Python 使用向后兼容性取消勾选namedtuple(忽略其他属性)
下面是一个场景,该场景模拟在较新版本编写的搁置数据库上运行较旧版本的Python程序。理想情况下,用户对象仍将被解析和读入;FavoritePET属性将被忽略。可以理解,它抛出了一个错误,抱怨元组不匹配 有没有一种好方法可以让这个场景与namedtuples一起工作,或者如果需要这种灵活性,最好切换到存储字典或类Python 使用向后兼容性取消勾选namedtuple(忽略其他属性),python,python-3.x,namedtuple,Python,Python 3.x,Namedtuple,下面是一个场景,该场景模拟在较新版本编写的搁置数据库上运行较旧版本的Python程序。理想情况下,用户对象仍将被解析和读入;FavoritePET属性将被忽略。可以理解,它抛出了一个错误,抱怨元组不匹配 有没有一种好方法可以让这个场景与namedtuples一起工作,或者如果需要这种灵活性,最好切换到存储字典或类 import shelve from collections import namedtuple shelf = shelve.open("objectshelf", flag='n
import shelve
from collections import namedtuple
shelf = shelve.open("objectshelf", flag='n')
User = namedtuple("User", ("username", "password", "firstname", "surname", "favouritePet"))

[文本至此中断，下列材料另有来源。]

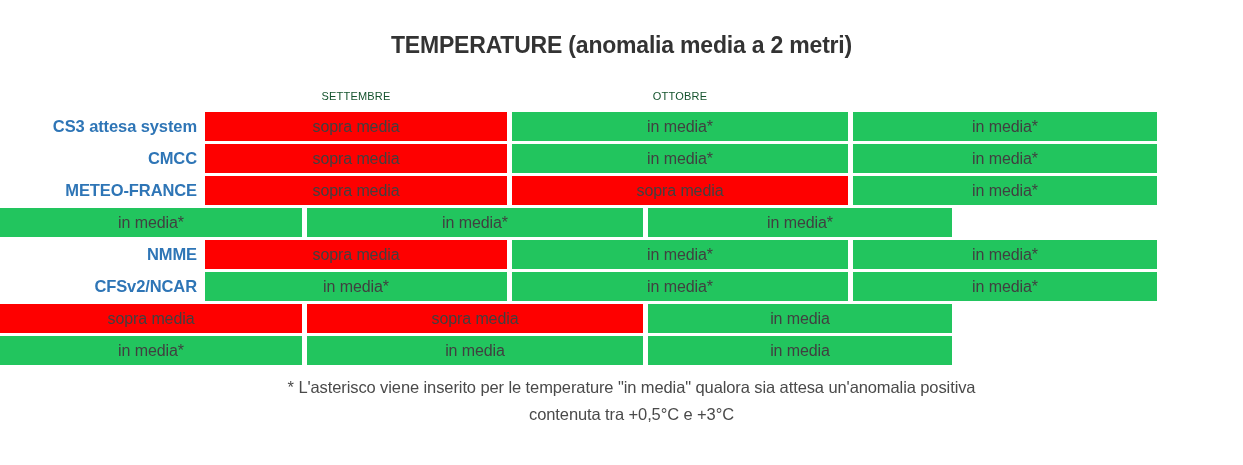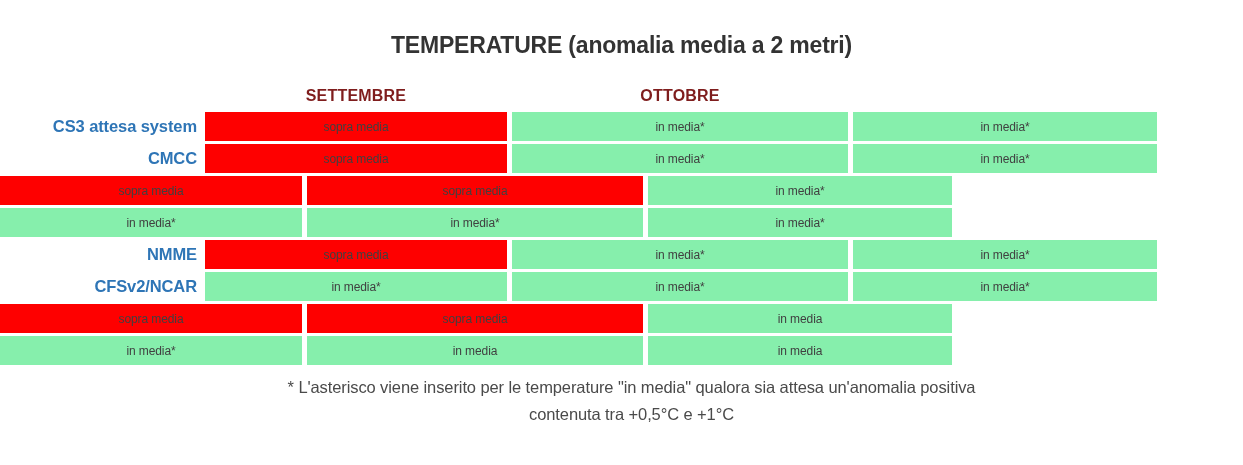--- a/index.html
+++ b/index.html
@@ -106,9 +106,9 @@
     display: flex;
     align-items: center;
     justify-content: center;
-    font-size: 16px;
-    font-weight: 700;
-    color: #7f1d1d;
+    font-size: 11px;
+    font-weight: 400;
+    color: #14532d;
     margin-right: 5px;
     box-sizing: border-box;
     letter-spacing: 0.2px;

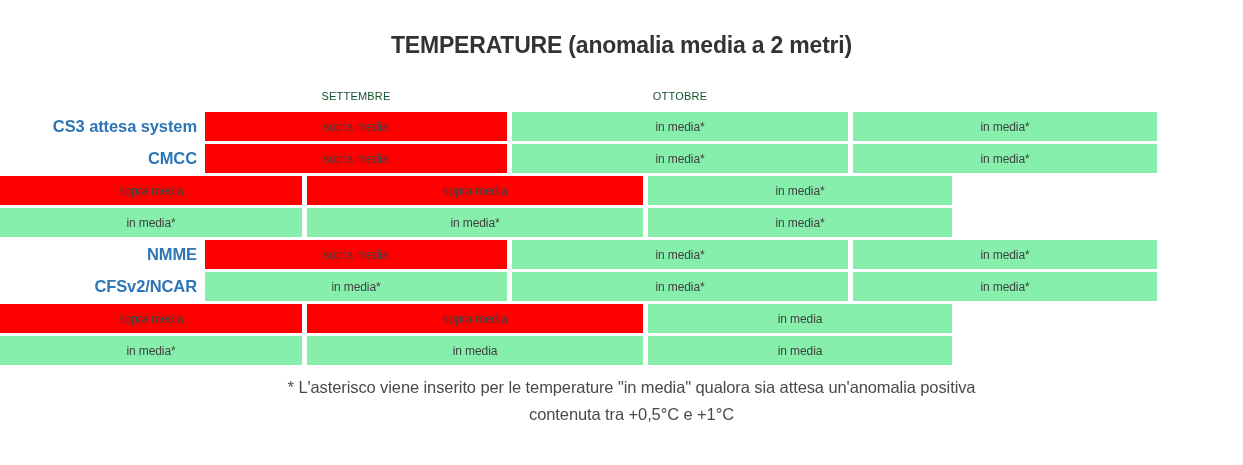--- a/index.html
+++ b/index.html
@@ -86,7 +86,7 @@
     display: flex;
     align-items: center;
     justify-content: center;
-    font-size: 12px;
+    font-size: 16px;
     color: #404040;
     margin-right: 5px;
     box-sizing: border-box;

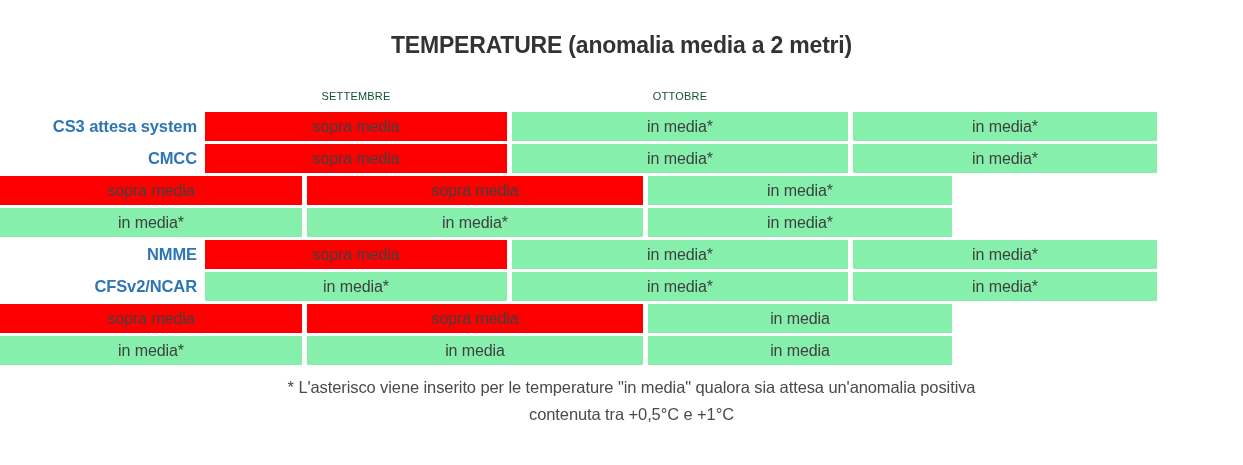--- a/index.html
+++ b/index.html
@@ -98,7 +98,7 @@
   .cell.c1 { flex: 0 0 336px; }
   .cell.c2 { flex: 0 0 304px; }
 
-  .cell.normal { background: #86efac; }
+  .cell.normal { background: #22c55e; }
   .cell.above  { background: #fe0000; }
 
   .hcell {

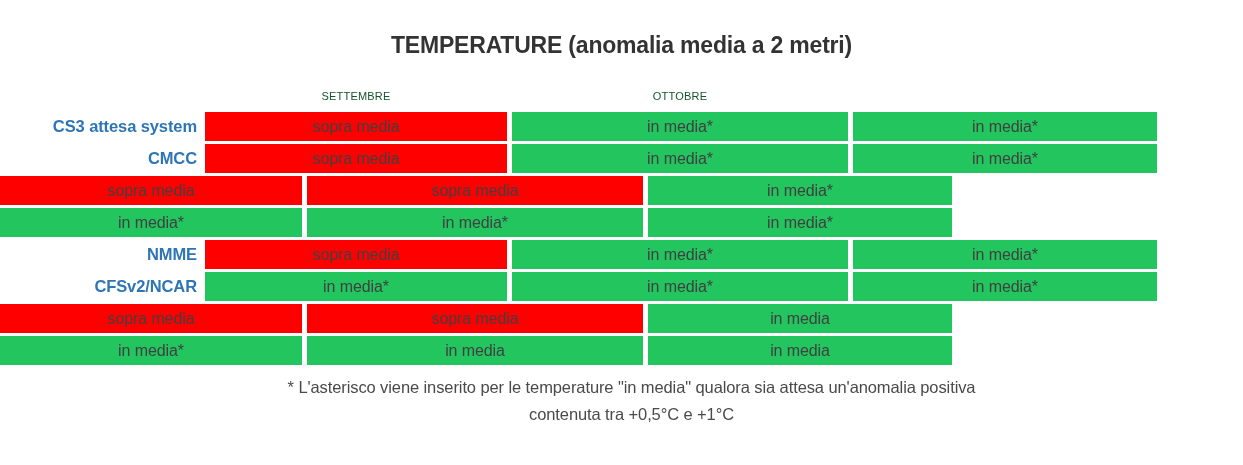--- a/index.html
+++ b/index.html
@@ -169,6 +169,7 @@
     </div>
 
     <div class="row">
+      <div class="rowlabel">METEO-FRANCE</div>
       <div class="cells">
         <div class="cell c0 above">sopra media</div>
         <div class="cell c1 above">sopra media</div>

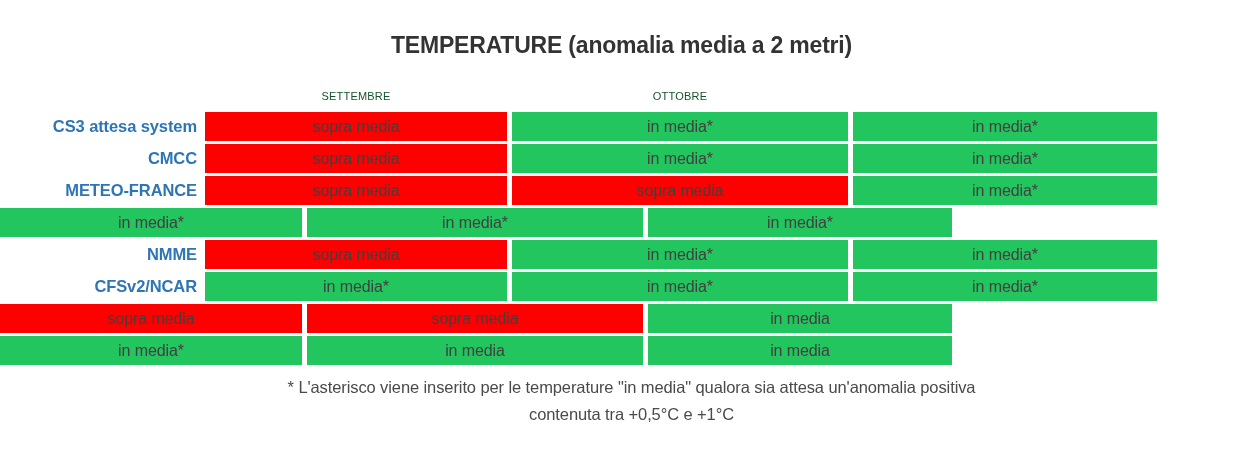--- a/index.html
+++ b/index.html
@@ -223,7 +223,7 @@
 
   <div class="footnote">
     <div>* L'asterisco viene inserito per le temperature "in media" qualora sia attesa un'anomalia positiva</div>
-    <div>contenuta tra +0,5°C e +1°C</div>
+    <div>contenuta tra +0,5°C e +3°C</div>
   </div>
 
 </div>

shelf["namedtupleAndrew"] = User("andrew@example.com", "mypassword", "Andrew", "Smith", "cat")
# Redefine User to simulate a previous version of the User object that didn't record favouritePet;
# someone using an old version of the program against a database written to by a new version
User = namedtuple("User", ("username", "password", "firstname", "surname"))

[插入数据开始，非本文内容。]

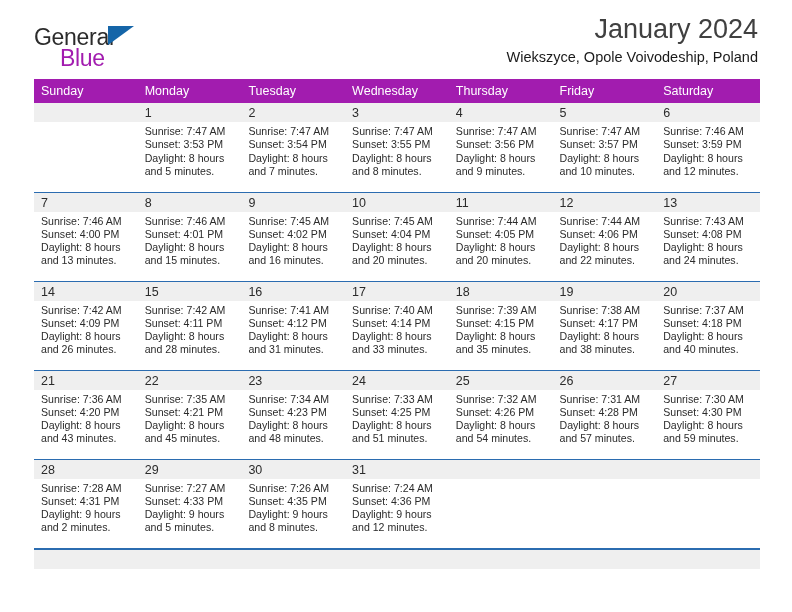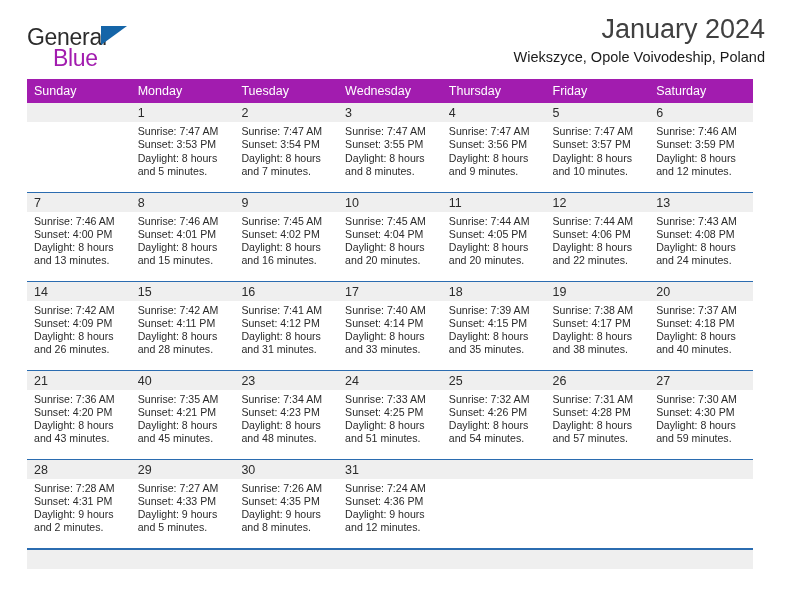--- a/index.html
+++ b/index.html
@@ -19,7 +19,7 @@
     width: 792px;
     height: 612px;
     box-sizing: border-box;
-    padding: 0 27px;
+    padding: 0 34px;
   }
 
   

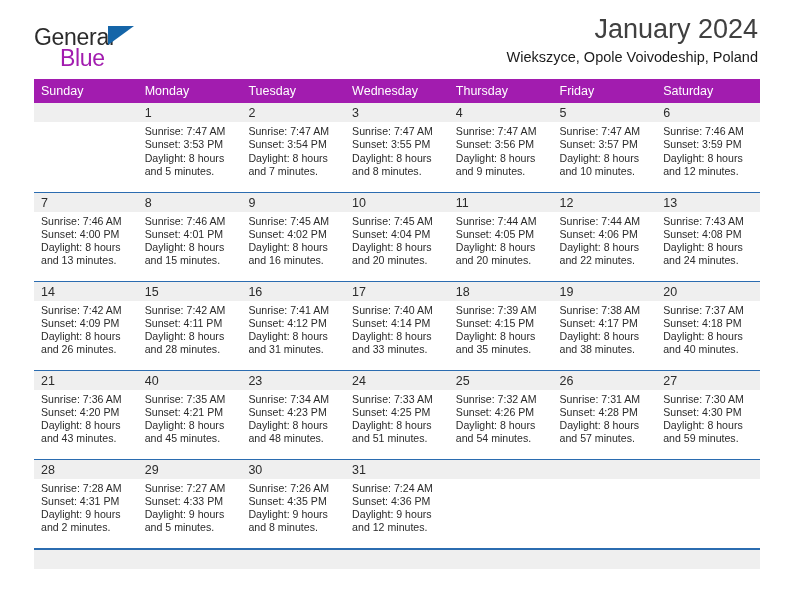--- a/index.html
+++ b/index.html
@@ -439,7 +439,7 @@
           </td>
           <td>
             <div class="cell-inner">
-              <div class="daynum-band">40</div>
+              <div class="daynum-band">22</div>
               <div class="cell-details">
                 <div>Sunrise: 7:35 AM</div>
                 <div>Sunset: 4:21 PM</div>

# Throws error "takes 5 positional arguments but 6 were given"
namedTupleRead = shelf["namedtupleAndrew"]
print(namedTupleRead.username)
编辑:为了完整起见,使用类也有同样的想法:
import shelve
shelf = shelve.open("objectshelf", flag='n')
class User:
def __init__(self, username, password, firstname, surname, favouritePet):
self.username = username
self.password = password
self.firstname = firstname
self.surname = surname
self.favouritePet = favouritePet
shelf["objectAndrew"] = User("andrew@example.com", "mypassword", "Andrew", "Smith", "cat")
# Redefine User to simulate a previous version of the User object that didn't record favouritePet;
# someone using an old version of the program against a database written to by a new version
class User:
def __init__(self, username, password, firstname, surname):
self.username = username
self.password = password
self.firstname = firstname
self.surname = surname
objectRead = shelf["objectAndrew"]
print(objectRead.username)
# favouritePet is still there; it's just a dictionary, after all.
print(objectRead.favouritePet)
我建议使用dict或自定义类 一个命名元组需要的参数数量与它的字段数量一样多,因此要直接使用命名元组,您必须更改类“
\uuuu new\uuuu
方法,以使用*args
和**kwargs
而不是固定的参数列表。如果查看User
类的定义(通过添加verbose=True
参数),您将看到该类是如何定义的:
...
class User(tuple):
'User(username, password, firstname, surname, favouritePet)'
__slots__ = ()
_fields = ('username', 'password', 'firstname', 'surname', 'favouritePet')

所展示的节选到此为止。